Introduction to Computer Vision (ECSE 415) Assignment 4: Neural Networks
DEADLINE: November, 3rd
Please submit your assignment solutions electronically via the myCourses assignment dropbox.
The submission should include a single Jupyter notebook. More details on the format of the submission can be found below. Submissions that do not follow the format will be penalized 10%.
The assignment will be graded out of a total of 100 points. There are 50 points for accurate analysis and description, 40 points for bug-free and clean code, and 10 points concerning the appropriate structure in writing your report with citations and references.
Each assignment will be graded according to defined rubrics that will be visible to students. Check out MyCourses, the "Rubrics" option on the navigation bar. You can use OpenCV, sklearn, skimage, Numpy, and Pytorch library functions for all parts of the assignment except those stated otherwise. Students are expected to write their own code. (Academic integrity guidelines can be found here).

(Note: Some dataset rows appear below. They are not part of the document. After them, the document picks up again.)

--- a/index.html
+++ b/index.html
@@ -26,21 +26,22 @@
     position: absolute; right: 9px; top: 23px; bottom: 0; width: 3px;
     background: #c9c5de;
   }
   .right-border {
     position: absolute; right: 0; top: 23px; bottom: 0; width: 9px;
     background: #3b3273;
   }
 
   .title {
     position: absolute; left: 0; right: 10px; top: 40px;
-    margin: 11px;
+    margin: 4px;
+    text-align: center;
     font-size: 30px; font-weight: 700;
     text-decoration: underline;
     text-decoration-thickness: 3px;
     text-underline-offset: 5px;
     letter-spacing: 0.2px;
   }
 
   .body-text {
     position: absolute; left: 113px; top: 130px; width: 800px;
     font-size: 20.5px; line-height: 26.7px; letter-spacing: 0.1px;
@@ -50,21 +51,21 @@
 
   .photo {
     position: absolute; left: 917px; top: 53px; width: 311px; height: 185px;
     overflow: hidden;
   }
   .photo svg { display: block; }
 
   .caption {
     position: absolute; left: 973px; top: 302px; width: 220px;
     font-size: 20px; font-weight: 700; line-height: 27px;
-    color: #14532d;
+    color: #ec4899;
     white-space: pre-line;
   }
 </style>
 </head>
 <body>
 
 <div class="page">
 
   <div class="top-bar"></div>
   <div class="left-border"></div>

Assignments received late will be penalized by 10% per day.
Submission Instructions
-
Submit a single Jupyter notebook consisting of the solution of the entire assignment.
-
Comment your code appropriately.
-
Give references for all codes which are not written by you. (Ex. the code is taken from an online source or from tutorials)
-
Do not forget to run Markdown (’Text’) cells.
-
Do not submit input/output images. Output images should be displayed in the Jupyter
notebook itself.
-
Make sure that the submitted code is running without error. Add a README file if required.
-
If external libraries were used in your code please specify their name and version in the README file.
-
We are expecting you to make a path variable at the beginning of your codebase. This should point to your working local (or google drive) folder.

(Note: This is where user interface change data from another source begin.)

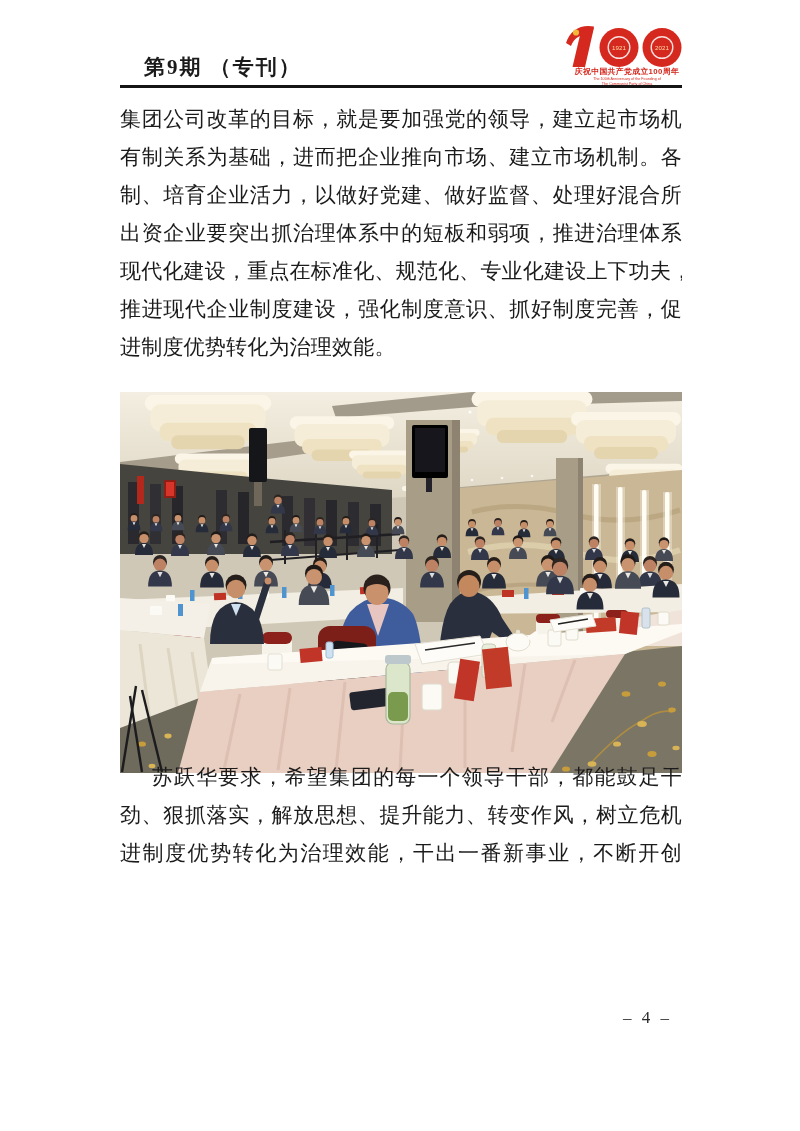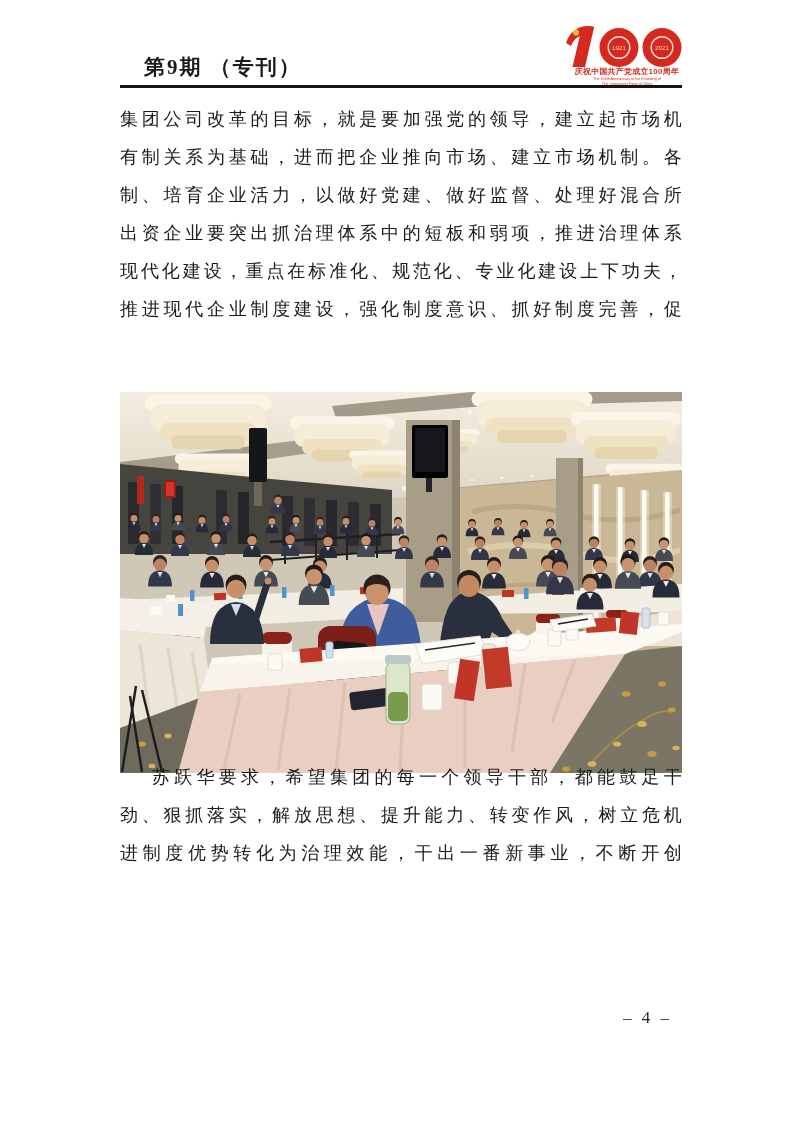--- a/index.html
+++ b/index.html
@@ -9,21 +9,21 @@
   }
   
   .issue-label{
     position:absolute;left:120px;top:53px;
     font-size:21px;font-weight:bold;letter-spacing:2px;white-space:nowrap;margin-left:24px;
   }
   .logo{position:absolute;left:561px;top:22px;width:138px;height:64px;}
   .logo svg{display:block;width:138px;height:64px;}
   .rule{position:absolute;left:120px;top:85px;width:562px;height:3px;background:#151515;}
   
-  .para{position:absolute;left:120px;width:562px;font-size:18px;}
+  .para{position:absolute;left:120px;width:562px;font-size:21px;}
   .para .line{
     height:38px;line-height:38px;white-space:nowrap;
     text-align:justify;text-align-last:justify;text-justify:inter-character;
     overflow:hidden;letter-spacing:0.2px;
   }
   .para .line.last{text-align-last:left;}
   .para .line.indent{text-indent:32px;}
   .para1{top:100px;}
   .para2{top:758px;}
   
@@ -71,20 +71,21 @@
 
   <div class="rule"></div>
 
   <section class="para para1">
     <div class="line">集团公司改革的目标，就是要加强党的领导，建立起市场机</div>
     <div class="line">有制关系为基础，进而把企业推向市场、建立市场机制。各</div>
     <div class="line">制、培育企业活力，以做好党建、做好监督、处理好混合所</div>
     <div class="line">出资企业要突出抓治理体系中的短板和弱项，推进治理体系</div>
     <div class="line">现代化建设，重点在标准化、规范化、专业化建设上下功夫，</div>
     <div class="line">推进现代企业制度建设，强化制度意识、抓好制度完善，促</div>
+    <div class="line last">进制度优势转化为治理效能。</div>
   </section>
 
   <figure class="photo">
     <svg viewBox="0 0 562 381" preserveAspectRatio="none">
       <defs>
         <linearGradient id="ceilG" x1="0" y1="0" x2="0" y2="1">
           <stop offset="0" stop-color="#f3eee1"></stop>
             <stop offset="1" stop-color="#dcd4c1"></stop>
         </linearGradient>
         <g id="chand">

Ex. If you are reading an image in the following format:img = cv2.imread ( ’/content/drive/MyDrive/Assignment1/images/shapes.png’ )
Then you should convert it into the following:
path = ’/content/drive/MyDrive/Assignment1/images/’ img = cv2.imread(path + ’shapes.png’)
Your path variable should be defined at the top of your Jupyter notebook. While grading, we are expecting that we just have to change the path variable once and it will allow us to run your solution smoothly. Specify, your path variable in the README file.
-
Answers to reasoning questions should be comprehensive but concise.
1 Part 1 - CIFAR-10 Classification using Convolution Neural Network (50 points)
For this assignment, you are going to train models on the subset derived from the publicly available CIFAR-10 dataset source. The CIFAR-10 dataset consists of 60000 32x32 color images in 10 classes, with 6000 images per class. For more information, you are encouraged to look at their webpage. In this section, you are expected to implement a Convolution Neural Network(CNN) to classify the images based on their context. GPU is recommended for executing the code in this section.
-
Use Pytorch class torchvision.datasets.CIFAR10 to load the dataset and use the batch size of 32.
-
Implement a CNN with the layers mentioned below.
-
A Convolution layer with 32 kernels of size 3x3
-
should match the square of kernel size).
-
A Linear layer with output size of 10. (Classes should be predicted as numerical
values(like 0-9).
-
-
Create an instance of SGD optimizer with a learning rate of 0.002. Use the default setting for the rest of the hyperparameters. Create an instance of categorical cross entropy criterion.
-
Train the CNN for 10 epochs and show the performance on the test images by displaying the accuracy.
-
Change the kernel size to 5x5 and train the new network with the same hyperparameters.
-
Compare the run time and the results of models under different kernel sizes and briefly discuss the possible factors that affect the performances of a CNN.
2 Part 2 - YOLO Object Detection on Montréal Streets (50 points)
YOLO is a fast object detection technique that is widely used in many research aspects. In this section, you will be asked to take a photo of a street in Montreal and summarize the information in this image by using a trained YOLO model.
-
Use your cellphone or a digital camera to capture of a street scene in Montréal.
-
Implement the YOLOv3 object detection approach to identify what are the types of objects included in the image (such as person, bicycle, vehicle, tree) and count the number of each object.
-
Show your result in a table with categories as the index column and quantity as the value column.
-
Display the original and predicted images in your notebook.
Tips: This section does not ask to implement and train the model. You may find useful information on how to use a well-constructed YOLO model from this website.